ナノスケール材料の特徴的な構造と学術
はじめに
「ナノテクノロジー」「ナノ材料」と呼ばれる一群の技術は学術的な定義が明確ではない。もともと材料や化学の分野でミクロ構造などと称される領域の多くは「ミクロン・メートル」という意味ではなく、「微小な構造」を意味し、その大半はナノ・メートルスケールであると思われるからである。従って、最近の「ナノ」という冠詞はこれまで研究してきた材料の一部に、単に注目を集める目的でつけられた言葉と批判的に見ることができる。

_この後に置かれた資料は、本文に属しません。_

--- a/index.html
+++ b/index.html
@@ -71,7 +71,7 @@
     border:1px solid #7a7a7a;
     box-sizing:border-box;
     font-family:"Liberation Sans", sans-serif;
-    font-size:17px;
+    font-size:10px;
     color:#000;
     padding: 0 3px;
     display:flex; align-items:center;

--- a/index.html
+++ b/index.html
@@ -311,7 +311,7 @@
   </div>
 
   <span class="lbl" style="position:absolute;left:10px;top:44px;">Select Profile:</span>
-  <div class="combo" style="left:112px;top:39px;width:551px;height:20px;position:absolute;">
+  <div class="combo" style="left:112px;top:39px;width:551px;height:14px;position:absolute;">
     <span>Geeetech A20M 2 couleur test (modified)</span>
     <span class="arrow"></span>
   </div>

本稿は有機材料あるいは金属材料を取り扱う著者らの研究室において研究を続けてきた唯一の無機材料としての無機多孔体を中心として「ナノ材料」をより積極的に、より学術的な見地からその一断面を整理したものである。
1 研究の発端としての無機均一粒子合成
著者らの研究室における無機材料の研究の発端は、無機均一粒子の合成であった。超音波を利用したこの方法は図 1に示したようにシリカゾルのフィード系、超音波セル、計測系から構成されており、セルに付属するノズルから吹き出されるシリカゾルの均一性は超音波の振動と同期したストロボとシャッターを開放したカメラによってなされた。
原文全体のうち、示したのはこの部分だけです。